BUILDING STRATEGY In broad terms we believe that there are some basic planning and social principles that underpin a place that aspires to a collaborative, respectful and innovative “place”. The use of principles to establish design is a fundamental tool and one that we use to underpin the creative process of synthesising the diverse issues in making place.
For example, when discussing patient experience there must surely be principles involving the human spirit and the human condition – to do with the expression of certain materials and configuration of space; whether timber is a material that makes people feel comforted and inclusive as distinct from plastic laminate that makes people feel that they are in a functional process oriented environment, and whether room shape, volume and visual tactility contribute to a sense of wellbeing.
RESEARCH APPLICATION The general arrangement and disposition of spaces is fundamental to human inclusive places – analogy can be useful here; an internal environment as “village” for instance suggests a place that relies on community flourishing in public and private realms, creating a place of human enrichment. This can be contradistinctional to a modern city that tends to homogeneity and undifferentiated character. Clearly we believe the village analogy is appropriate in a project involving the fragility of the human condition – an unspoken and implicit caring for fundamental human values.
This analogy can underpin an architectural strategy – broadly considering the vitality of human interaction and interdependence as the organising imperative; a “place” that is central to the planning of the building – a place at which intersection occurs, perambulation animates the volume and the social/work functions of coffee, eating, discourse and observation provide theatricality to the whole.

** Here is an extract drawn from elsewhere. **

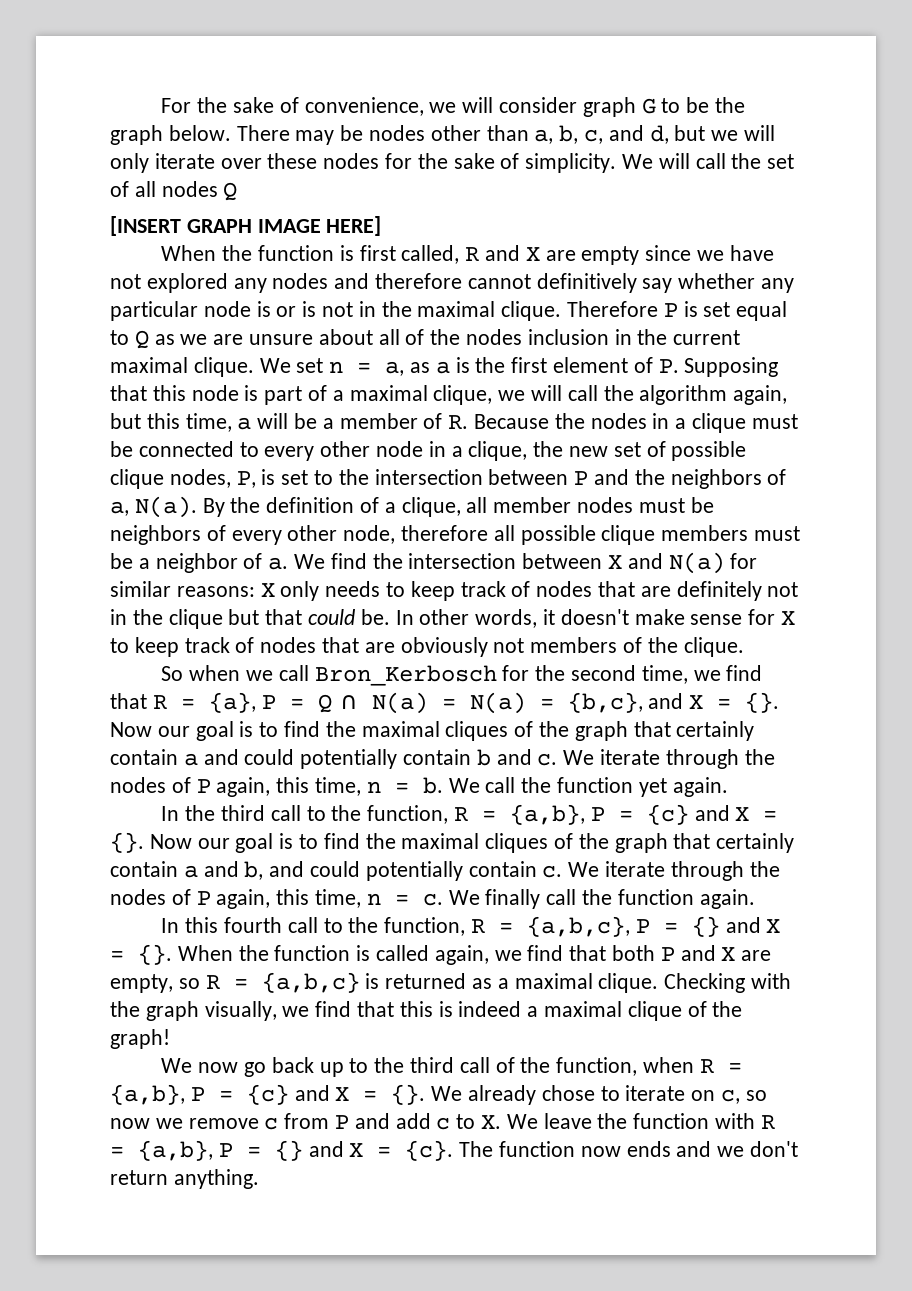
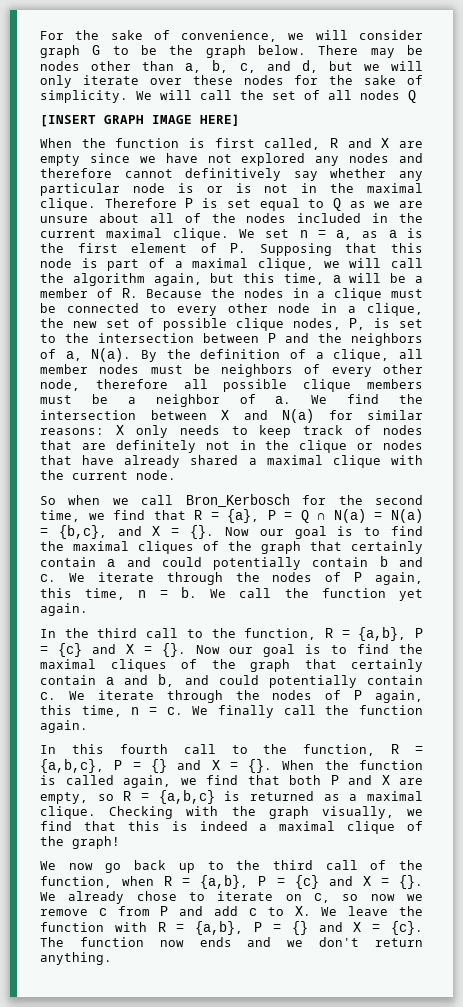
[527,329,609,345] inclusion -> [297,213,362,223] included
[228,609,796,628] [110,637,744,657] but that could be. In other words, it doesn't make sense for X to keep track of nodes that are obviously not members of the clique. -> [357,440,423,450] [40,455,423,468] [40,470,176,480] or nodes that have already shared a maximal clique with the current node.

DESUBG APPROACH The design aspiration of the Kinghorn Cancer Centre is to encourage physical and intellectual interaction between research and clinical staff and of most importance, to patients to provide the opportunity for new ideas and thoughts to be exchanged and formulated. These interactions may come about through chance meetings on the way to shared meeting rooms, common tea-stations and kitchenettes or simply, whilst crossing a bridge over the atrium on the way to the toilet! Conversations and chance meetings leading to groundbreaking discoveries!
Vertical movement and perambulation are essential components of buildings and within this design solution, contiguous internal space and lifts, bridges and stairs are located to encourage this exchange of culture and information across the diverse user groups.
FUNCTIONALITY The plan follows a simple functional analysis – laboratories need discrete servicing, and in a challenged site, were located to the south. The discrete core becomes the south end of the building. People in socialising and meeting spaces need sunlight, hence the “village” atrium was placed in the sun-drenched north.